Having a financial plan, including a spreadsheet outlining savings and investment goals, is vital for effective personal finance management.
Personal finance books offer valuable advice on investing and savings, but there are discrepancies between their recommendations and economic orthodoxy, highlighting the impact of human nature on financial decisions.
Deep dives
The importance of financial planning
One key takeaway from the podcast episode is the importance of creating a financial plan. The guest expert, James Choi, emphasizes that having a plan is crucial for managing personal finances effectively. He suggests creating a simple spreadsheet that outlines savings and investment goals for each year until retirement. By having a plan in place, individuals can determine if they are on track to meet their financial objectives and make necessary adjustments if needed.
Differences between personal finance books and economic orthodoxy
James Choi's research focuses on comparing personal finance books with economic orthodoxy. He finds that while personal finance books offer valuable advice on investing and savings, there are some discrepancies when it comes to specific recommendations. For example, personal finance authors often advocate for consistent savings percentages throughout one's life, while economists prioritize spending a similar level of dollars over time. Additionally, personal finance authors acknowledge the impact of human nature on financial decisions, considering factors like willpower and motivation, whereas economists typically assume individuals will rationalize and follow financial plans without any concessions.
The rationality of stock investments and risk aversion
The podcast discusses the rationality of stock investments and risk aversion. While economists argue that individuals should allocate a significant portion of their portfolio to stocks over their working life, personal finance authors tend to be more risk-averse and recommend more conservative allocations. James Choi explains that the rationality of this decision relates to the presence of human capital, which diminishes as retirement approaches. Since income from work can be considered a relatively safe asset, individuals close to retirement should reduce risk in their financial portfolios to compensate for the reduction in their human capital.

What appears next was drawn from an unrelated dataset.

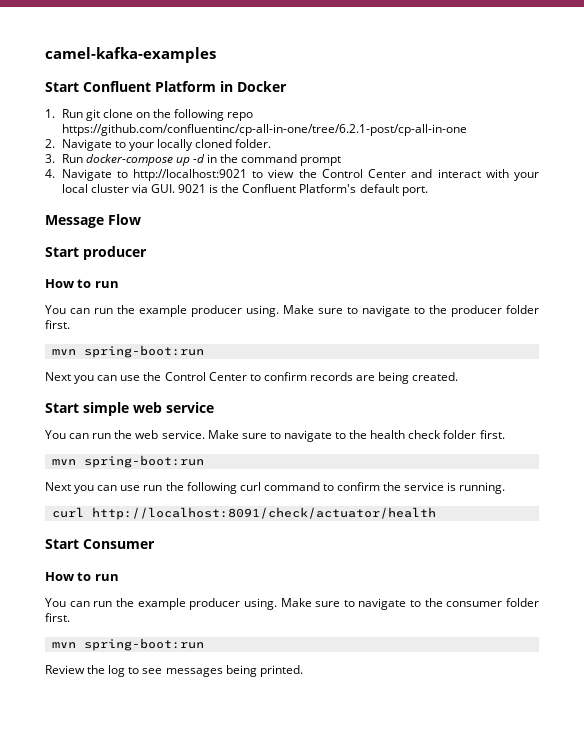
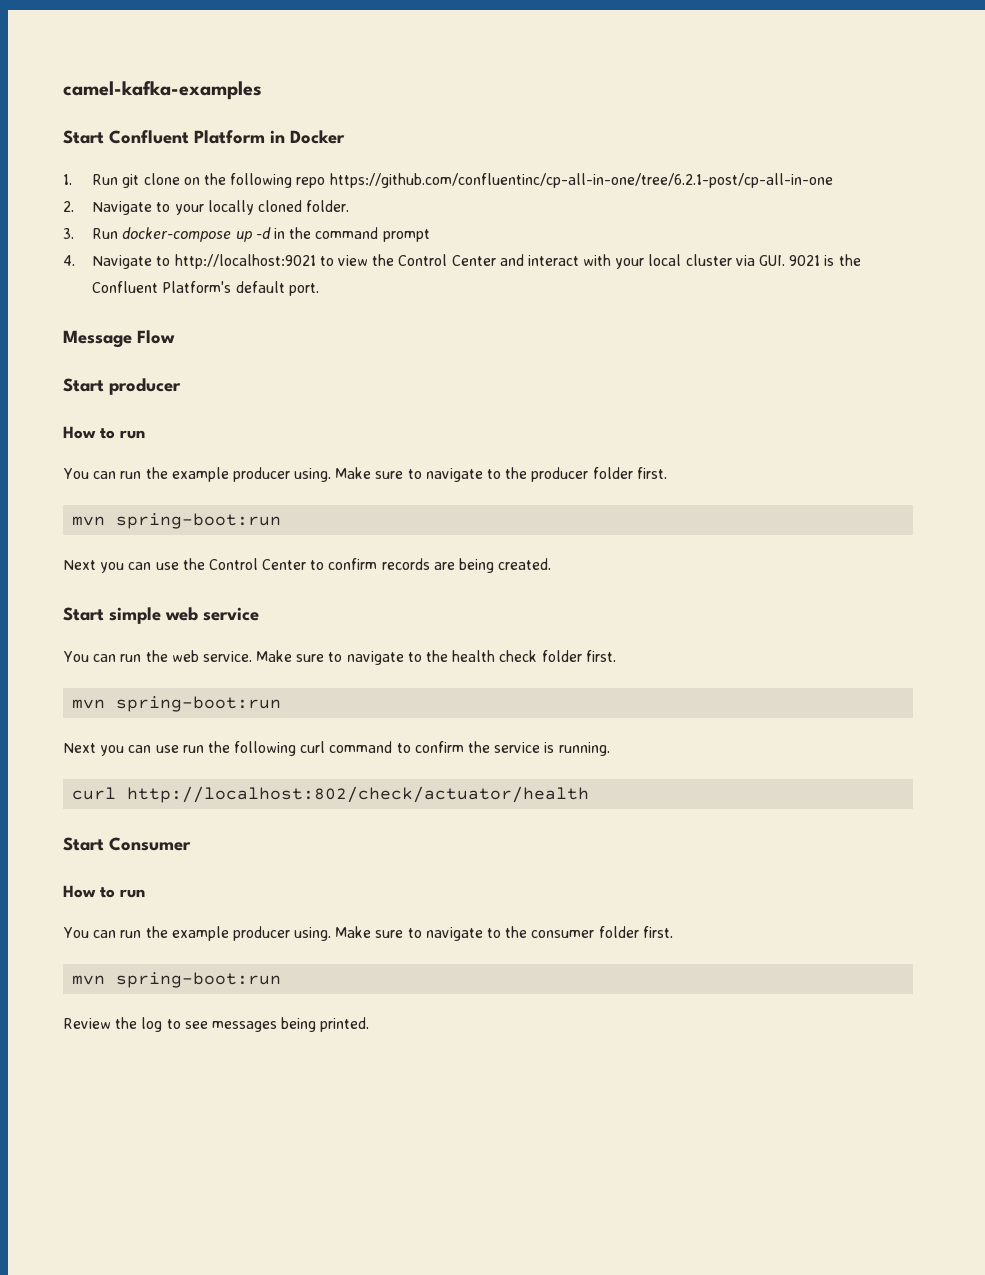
[91,507,436,520] http://localhost:8091/check/actuator/health -> [127,786,590,803] http://localhost:802/check/actuator/health

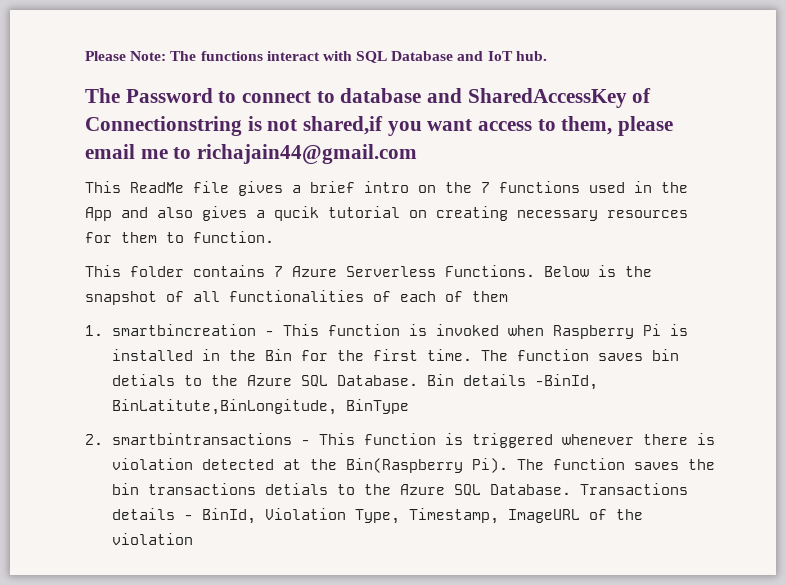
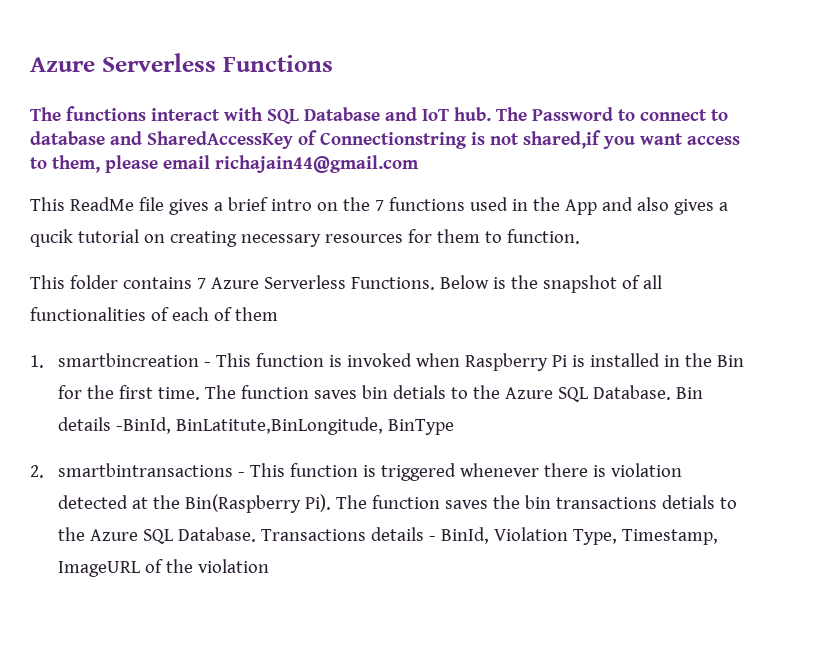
[85,51,167,61] Please Note: -> [30,53,333,72] Azure Serverless Functions //
(547, 56) // -> (491, 114) none
[140,147,192,159] me to -> (210, 162) none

The importance of considering social security benefits
Another important topic covered in the podcast is the importance of considering social security benefits in retirement planning. The guest, James Choi, points out that many personal finance books often overlook or downplay the significance of social security income. He emphasizes that social security benefits are a reliable source of income for retirees and that it is essential to incorporate them into retirement savings strategies. Americans should be aware that social security benefits are not likely to disappear and that planning for retirement should account for these benefits as part of the overall financial picture.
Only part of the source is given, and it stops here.